County to investigate latest election snafu
By JOE LAMB; LOG CABIN STAFF WRITER; May 29, 2008
One error in last week's election "should not have been possible," Faulkner County Election Commissioner Bruce Haggard said, if an electronic voting machine had been functioning correctly.
The error contributed to a reversal in the District 45 State Representative Democratic Primary election.
In the East Cadron B voting precinct, Haggard said, the district 45 representative ballot was entirely absent from the touch-screen voting machines. The error was caught by county clerk Melinda Reynolds before the polls opened, Haggard said, stressing that no voters were disenfranchised.
Paper ballots were prepared for the district 45 race before voters came to the polls, he said, and these ballots were accurately counted on election night.
But the error that d the electronic district 45 representative ballot hid another error that went unnoticed.

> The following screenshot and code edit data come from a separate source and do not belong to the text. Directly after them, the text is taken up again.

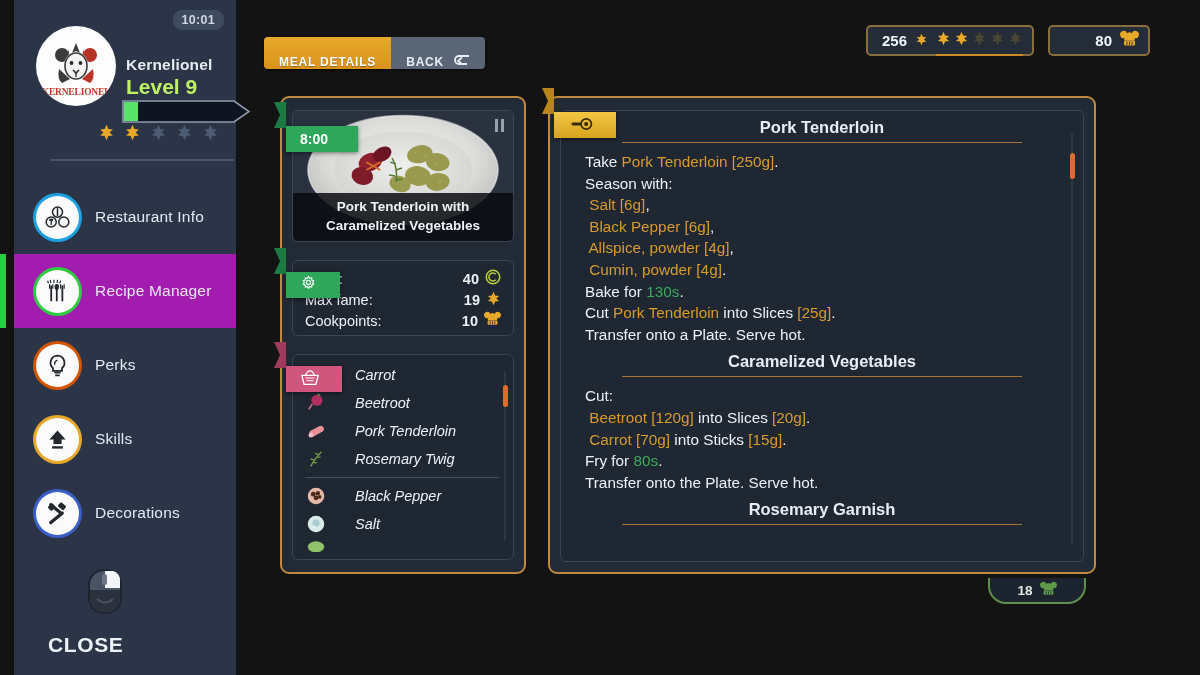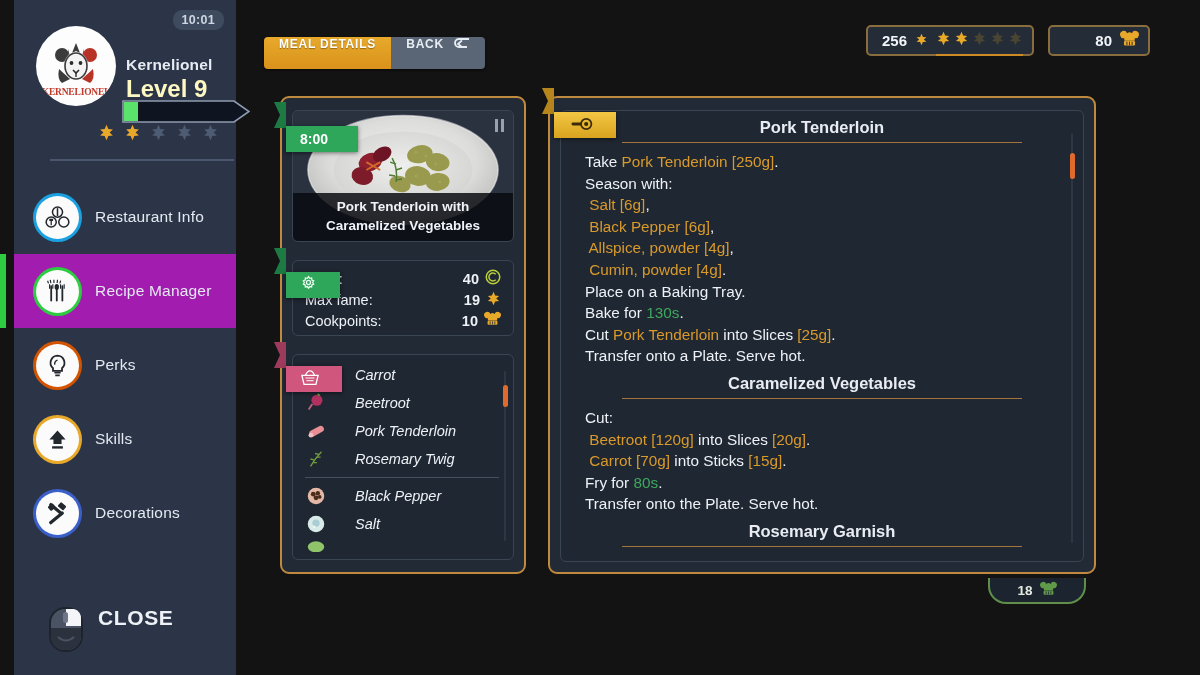--- a/index.html
+++ b/index.html
@@ -47,21 +47,21 @@
     font-size: 9.5px; font-weight: bold;
     color: #c0392b; letter-spacing: -0.2px;
   }
   .player-name {
     position: absolute; left: 112px; top: 56px;
     color: #e7ebf2; font-size: 15.5px; font-weight: bold;
     letter-spacing: .2px;
   }
   .player-level {
     position: absolute; left: 112px; top: 75px;
-    color: #fef9c3; font-size: 24px; font-weight: bold; text-align: right;
+    color: #bef264; font-size: 21px; font-weight: bold; text-align: right;
   }
   .xpbar {
     position: absolute; left: 108px; top: 100px;
     width: 128px; height: 23px;
   }
   .stars {
     position: absolute; left: 84px; top: 124px;
     display: flex; gap: 9px;
   }
   .sb-divider {
@@ -89,36 +89,36 @@
     flex: 0 0 auto;
   }
   .mi-label {
     margin-left: 16px;
     color: #e4e9f1; font-size: 15.5px;
     letter-spacing: .2px;
   }
 
   .close-row {
     position: absolute; left: 34px; bottom: 18px;
-    display: flex; align-items: flex-start; gap: 14px;
+    display: flex; align-items: flex-end; gap: 14px; flex-direction: column;
   }
   .close-label {
     color: #eef2f7; font-size: 21px; font-weight: bold;
     letter-spacing: .6px;
   }
 
   
   .tabgroup {
     position: absolute; left: 264px; top: 37px;
     display: flex; height: 32px;
     border-radius: 4px; overflow: hidden;
     box-shadow: 0 1px 3px rgba(0,0,0,.6);
   }
   .tab {
-    display: flex; align-items: flex-start; gap: 9px;
+    display: flex; align-items: flex-end; gap: 9px;
     padding: 0 15px;
     font-size: 12px; font-weight: bold; letter-spacing: .8px;
   }
   .tab.sel {
     background: linear-gradient(#e8a92b, #d9921b);
     color: #fff;
     text-shadow: 0 1px 1px rgba(0,0,0,.35);
   }
   .tab.unsel { background: #5a6575; color: #e8edf4; }
 
@@ -667,21 +667,20 @@
       <div id="recipe-content">
           <div class="sec-title">Pork Tenderloin</div>
           <div class="sec-rule"></div>
           <div class="recipe-body">
             <div class="ln"><span>Take </span><span class="ingname">Pork Tenderloin [250g]</span><span>.</span></div>
             <div class="ln"><span>Season with:</span></div>
             <div class="ln"><span class="ingname"> Salt [6g]</span><span>,</span></div>
             <div class="ln"><span class="ingname"> Black Pepper [6g]</span><span>,</span></div>
             <div class="ln"><span class="ingname"> Allspice, powder [4g]</span><span>,</span></div>
             <div class="ln"><span class="ingname"> Cumin, powder [4g]</span><span>.</span></div>
-            <div class="ln"><span>Place on a Baking Tray.</span></div>
             <div class="ln"><span>Bake for </span><span class="time">130s</span><span>.</span></div>
             <div class="ln"><span>Cut </span><span class="ingname">Pork Tenderloin</span><span> into Slices </span><span class="ingname">[25g]</span><span>.</span></div>
             <div class="ln"><span>Transfer onto a Plate. Serve hot.</span></div>
           </div>
           <div class="sec-title">Caramelized Vegetables</div>
           <div class="sec-rule"></div>
           <div class="recipe-body">
             <div class="ln"><span>Cut:</span></div>
             <div class="ln"><span class="ingname"> Beetroot [120g]</span><span> into Slices </span><span class="ingname">[20g]</span><span>.</span></div>
             <div class="ln"><span class="ingname"> Carrot [70g]</span><span> into Sticks </span><span class="ingname">[15g]</span><span>.</span></div>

When voters in the East Cadron B precinct cast their electronic votes for Cadron Township Constable, it was discovered during Friday's recount, their votes were actually being recorded for the district 45 representative race.
Haggard firmly believes this erroneous recording of votes was caused by a glitch in the machine's coding and/or software. If the complex computer coding was correctly programmed, he explained, and if the software worked correctly, "it should have been impossible" for votes in one race to be counted towards another race.
As the commission worked to tally the votes on election night, he said, vote date from the electronic vote recording cartridge generated by the machine using the apparently faulty coding or software was entered into the master tally. Though those voting for district 45 representative used paper ballots, not the machine, the East Cadron B cartridge reported votes for district 45 representative candidate Terry Fiddler and opponent Linda Tyler.
They were, of course, the votes cast for the Cadron township constable race that "ped into" the district 45 representative race. Commissioners were aware that the district 45 representative race was absent from one precinct's ballot, Haggard said, but had no reason to be on the lookout for votes that hadn't been cast.
"We assumed, erroneously, that it would not record that race since it was not on the ballot," he said, adding that the votes for the constable race were later found to have recorded accurately on the voter-verifiable paper trail and therefore would not have appeared erroneous to voters either.
As it happened, Fiddler's name had been paired with the vastly more popular constable candidate. This falsely inflated his total number of votes and, as the race was so close, indicated that he had won.
A recount requested by Tyler proved otherwise. Though the results have not been certified, the commission now believes Tyler has won the nomination.
What makes the situation all the more baffling, he added, is that the machine in question, along with its associated software and coding, were found to have worked to perfection during early voting.
An unrelated error on election night involved three electronic vote recording cartridges containing uncounted votes from the McGee Center polling site that were discovered after election night. Haggard said the cartridges were mistakenly placed in a bag intended for unused or excess voting equipment when they were returned to the courthouse.
Haggard described this misplacement of votes by a volunteer poll worker as understandable, though inexcusable. An unpaid volunteer himself, he stressed that he takes full responsibility for all election errors and again expressed his sincere apologies to the voters and candidates the errors affected.
Haggard is confident that the pending ES&S audit will find the commission's current vote tally to be correct. He and other county authorities agree that now the focus should shift to ensuring the election night errors are fully understood and corrected before the November 4 General Election, when all expect voter turnout to dwarf last week's election.
Faulkner County Quorum Court Justice of the Peace Jimmy Bryant said he plans to help organize a forum to discuss the errors immediately after the results of the ES&S audit are in.
"We definitely need to talk about what happened, how it happened and what we can do to make sure it doesn't happen again," Bryant said.
County Judge Preston Scroggin said his office has been inundated with phone calls about the election's shortcomings. Scroggin expressed confidence in Haggard and the others who organized and oversaw the election, but said he has long doubted the infallibility of the current crop of electronic voting machines.
"Let me tell you, those are very, very complex machines," he said, adding that he is puzzled as to why cheaper, more complex electronic devices such as cell phones seem more reliable and user-friendly than voting machines.
Haggard, again saying the final responsibility for voting errors falls on himself, agreed that the machines are not as user-friendly as they should be.
"These are early-generation machines," he said. "They are relatively poorly designed."
Lisa Burks of Conway, an advocate for election accuracy and long-time critic of electronic voting machines, said the error represents the second time nationwide that an electronic voting machine has recorded votes cast for one race as having been cast for another.